Notre parquet hautement patriotique considère-t-il qu’il faille sévir sur la scène médiatique et donner des exemples pour que l’on ne daigne jamais franchir les lignes rouges surtout s’agissant de certaines personnes dont les fans sont nombreux en Tunisie? Et pourquoi il n’a pas réagi aussi promptement lorsqu’un journaliste menacé dans sa vie a été cité nommément dans une réunion avec des milices libyennes par un opérateur privé tunisien? Sa vie vaut-elle moins que le fait d’avoir émis une vidéo manipulée par des internautes touchant à Marzougui?

Le pays plie sous le terrorisme et notre parquet s’inquiète d’un possible refus de comparution des journalistes devant le juge d’instruction! Un professionnalisme et un sens du devoir à couper le souffle ! D’autant plus que nos juges ont du pain sur la planche avec la propagation des délits de droit commun, du banditisme, grand banditisme et j’en passe !

La cerise sur le gâteau a été cependant celle d’Insaf Boughdiri, rédactrice en chef de l’émission, qui s’est présentée devant le juge en tant que témoin pour se retrouver accusée : «Je me suis présentée devant le juge d’instruction pensant témoigner, il s’est contenté de prendre acte de ma présence, de requérir mes données personnelles et m’a demandé si j’ai un avocat, ce qui n’était pas le cas. Il a formulé les accusations de falsification et de fraude à mon égard et a fixé la date de l’audition au 22 de ce mois-ci».

Pouvons-nous espérer un Etat de droit sans une justice juste, indépendante et équitable?

Depuis le 14 janvier, nous n’avons pas cessé de clamer notre confiance dans le système judiciaire et appelé à l’indépendance des juges. Juges qui doivent laisser de côté leurs convictions idéologiques ou leurs positions personnelles en examinant les affaires qui se présentent devant eux. Qu’est-ce qui fait dire dans ce cas, à Soufiane Ben Hmida, un journaliste connu pour son intégrité et son haut degré de professionnalisme «Il s’agit d’une affaire politisée, car la HAICA a pris les dispositions nécessaires à l’encontre de l’émission concernée»?

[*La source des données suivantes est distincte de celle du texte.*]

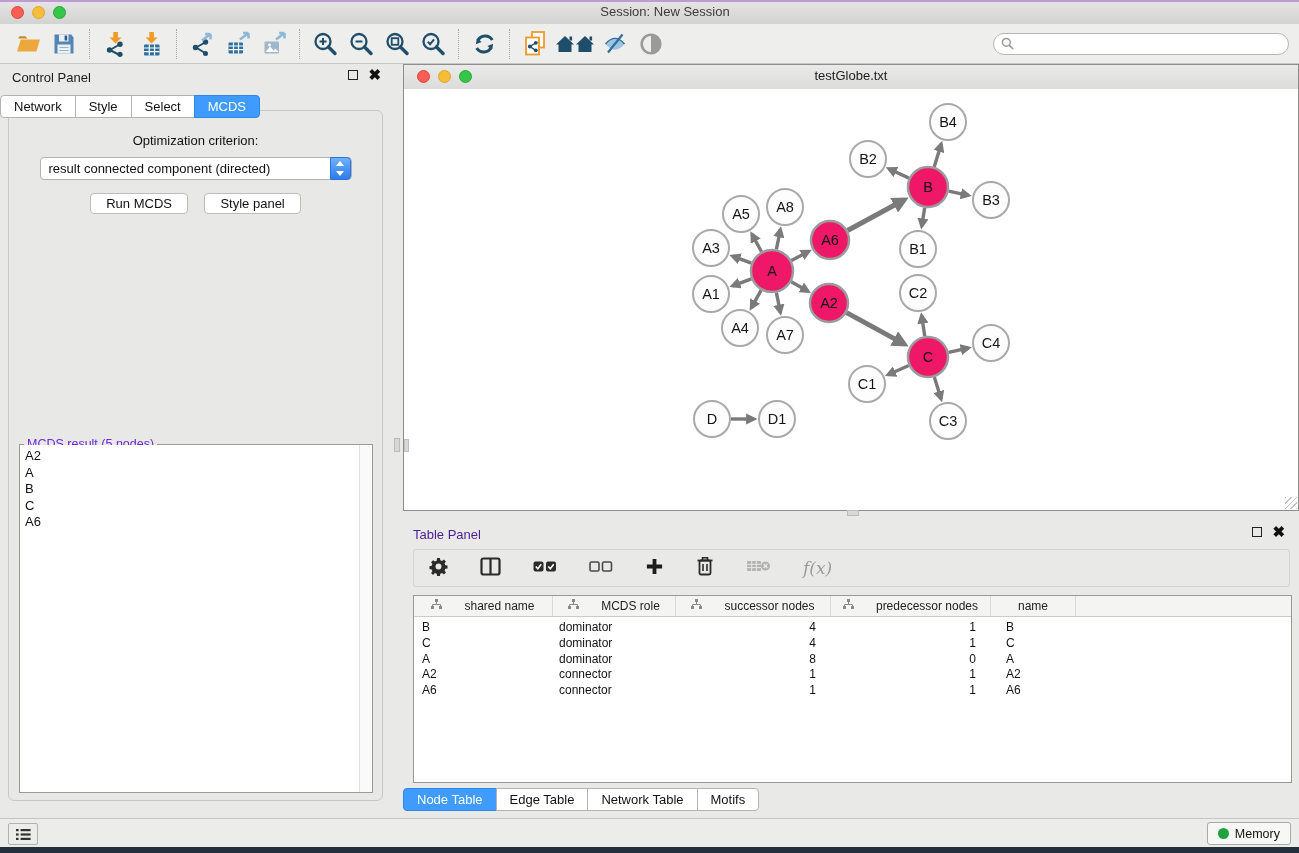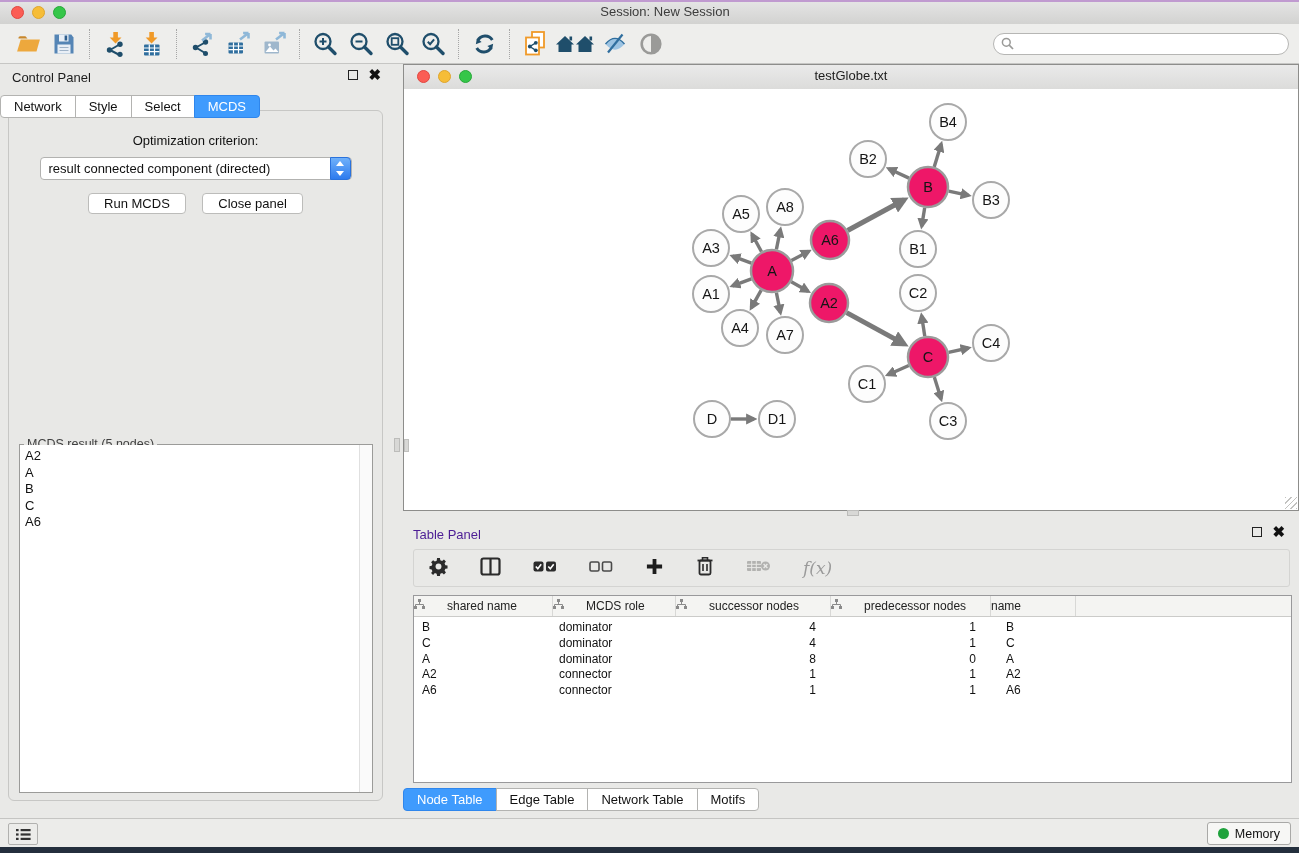"Close panel" span.btn { text: Close -> Style }
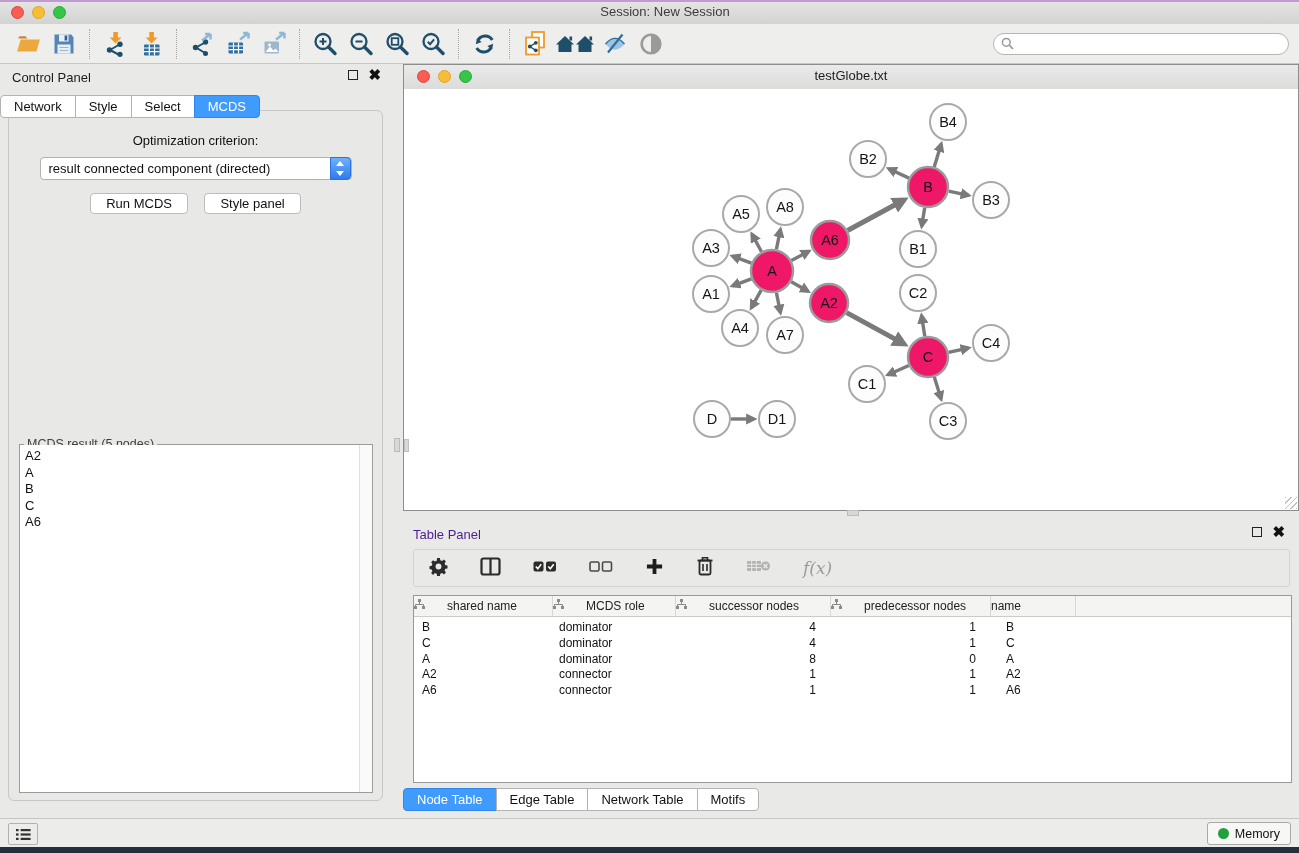"MCDS result (5 nodes)" .result-legend { color: #404040 -> #6d28d9 }
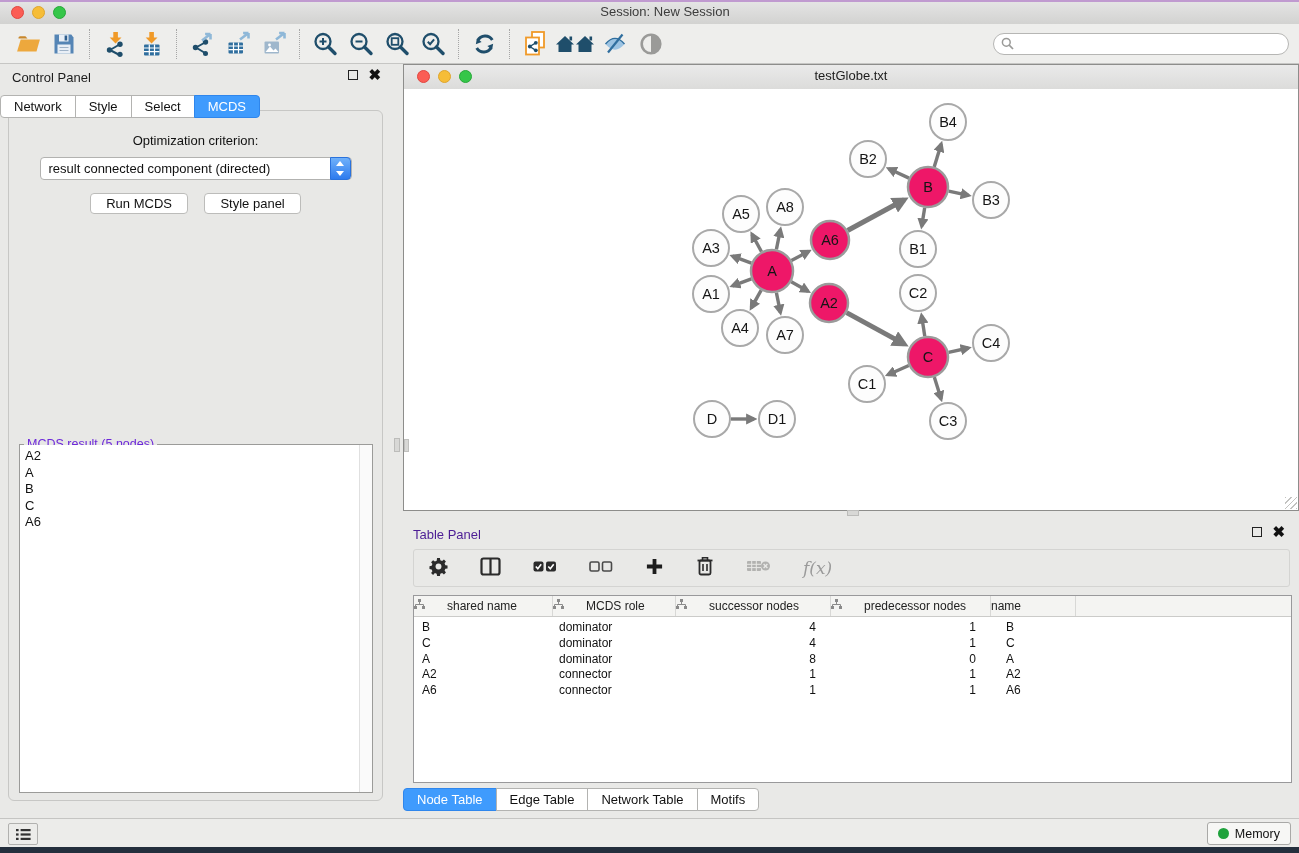"shared name" .th { justify-content: flex-start -> center }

Quelles sont les positions de l’Association des magistrats, très active paraît-il au niveau des centres de décision judiciaire, celles du syndicat des magistrats ainsi que celles des ONG, des partis politiques et activistes et militants des droits de l’homme? Où est ce que la thématique “droit hommiste” serait juste un fonds de commerce où on puise des arguments purement électoralistes ou destructeurs de l’Etat?

Notre parquet serait-il lui aussi infiltré? Espérons que non car sinon que pouvons-nous attendre d’un pays où il n’y a plus de justice ou où la justice agit non pas dans le respect de l’esprit des lois, mais dans l’esprit du respect des «MOI»!